Der Gewerkschaftsführer der ghanaischen Geflügelfarmer äußerte sich sehr besorgt über die wachsenden Importe aus der EU. »Wie in Kamerun ist eine große Zunahme von Hühnerfleischimporten durch den Zollabbau zu erwarten, die die ärmste Schicht unserer Gesellschaft aus dem Arbeitsmarkt verdrängt – das sind die Kleinbauern, und vor allem Frauen, die völlig abhängig vom Geflügelsektor sind. Es ist schwer vorstellbar, dass im Namen des Freihandels das Dumping von Geflügelteilen wie Hühnerbeine, -flügel und -hälse, die sowieso keinen Absatzmarkt in der EU haben, erlaubt wird.« Die EU exportiert vorwiegend Schlachtüberreste, die auf dem europäischen Markt keine Käufer finden.

Die hoch subventionierten europäischen Produkte ermöglichen Discountpreise, mit denen ghanaische GeflügelproduzentInnen nicht mithalten können. Die Unterzeichnung eines Freihandelsabkommens, das eine weitere Zollsenkung für EU-Importe implizieren würde, könnte das endgültige Aus für zahlreiche Klein- und Kleinstbetriebe des ghanaischen Geflügelsektors bedeuten.

Laut einer Nachhaltigkeitserträglichkeitsprüfung von Price Waterhouse Coopers im September 2006 könnten die EPAs auch große negative Auswirkungen auf die Umwelt haben. Um Einkommenseinbußen durch Verluste von Zolleinnahmen zu kompensieren, wären einige Staaten gezwungen, mehr Rohstoffe wie Öl oder Tropenholz zu exportieren. Zunehmende Abholzung hat dabei auch negative Auswirkungen auf das Klima, nicht nur regional, sondern weltweit.

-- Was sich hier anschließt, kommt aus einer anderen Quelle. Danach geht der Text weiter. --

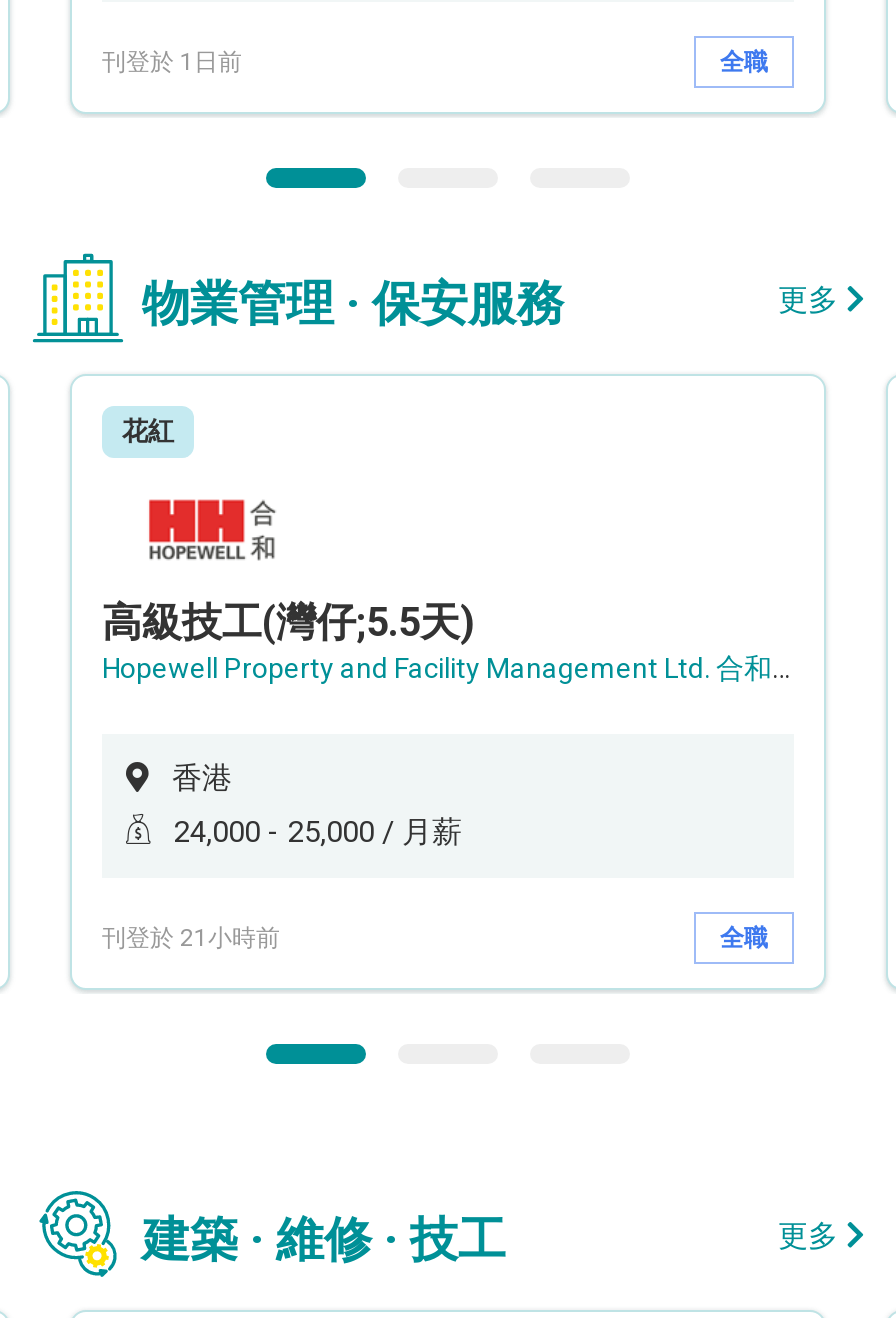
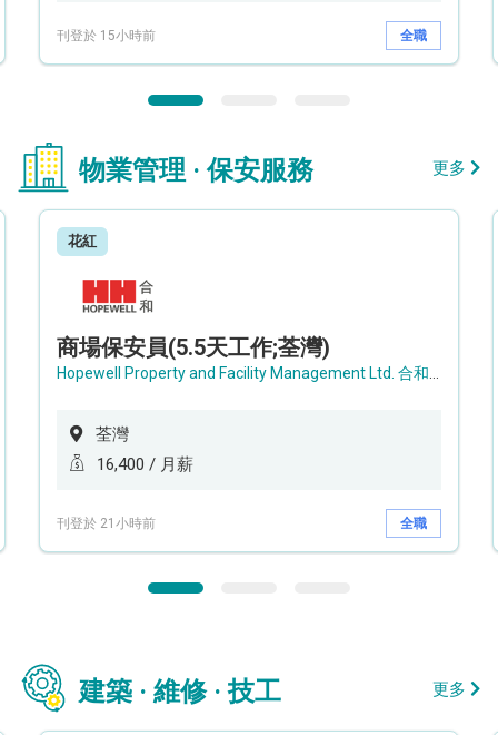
[102,47,242,75] 刊登於 1日前 -> [57,27,156,43] 刊登於 15小時前
[102,598,474,646] 高級技工(灣仔;5.5天) -> [57,334,330,361] 商場保安員(5.5天工作;荃灣)
[172,760,232,796] 香港 -> [96,425,129,445] 荃灣
[174,814,462,850] 24,000 - 25,000 / 月薪 -> [97,455,193,475] 16,400 / 月薪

Im Oktober 2006 schrieben der Handelsminister und der Entwicklungshilfeminister Großbritanniens einen offenen Brief, in dem sie ihre Bedenken über die Verhandlungen zum Ausdruck brachten und dafür plädierten, den Entwicklungsländern »so viel Zeit zu geben wie sie für eine Marktöffnung brauchen«. Darüber hinaus kritisierten die Minister die EU-Landwirtschaftssubventionen und forderten, dass »arme Länder die Möglichkeit haben sollten, den Import von subventionierten Nahrungsmittel zu verbieten, die die einheimische Nahrungsmittelproduktion unterminiere.«

Der Protest wächst

Die schärfste Kritik allerdings wurde im Juli 2006 von einer Delegation des Europa-Ausschusses der Französischen Nationalversammlung veröffentlicht. Der 300 Seiten umfassende Lefort-Bericht ist eine vernichtende Kritik an der EU-Kommission, insbesondere an der Generaldirektion Handel, die die Verhandlungen über die EPAs mit den AKP-Staaten leitet. Die Kritik gipfelt in der Forderung, der Kommission das bisherige Mandat für die Verhandlungen zu entziehen und ihr ein völlig neu gestaltetes Verhandlungsmandat zu geben.4»Europa begeht einen politischen, taktischen, ökonomischen und geostrategischen Fehler, wenn die Kommission auf ihrem Fahrplan beharrt und die Verhandlungen über die EPAs gegen allen Protest der AKP-Staaten bis Ende 2007 abschließen will.« So das Fazit dieses Berichts.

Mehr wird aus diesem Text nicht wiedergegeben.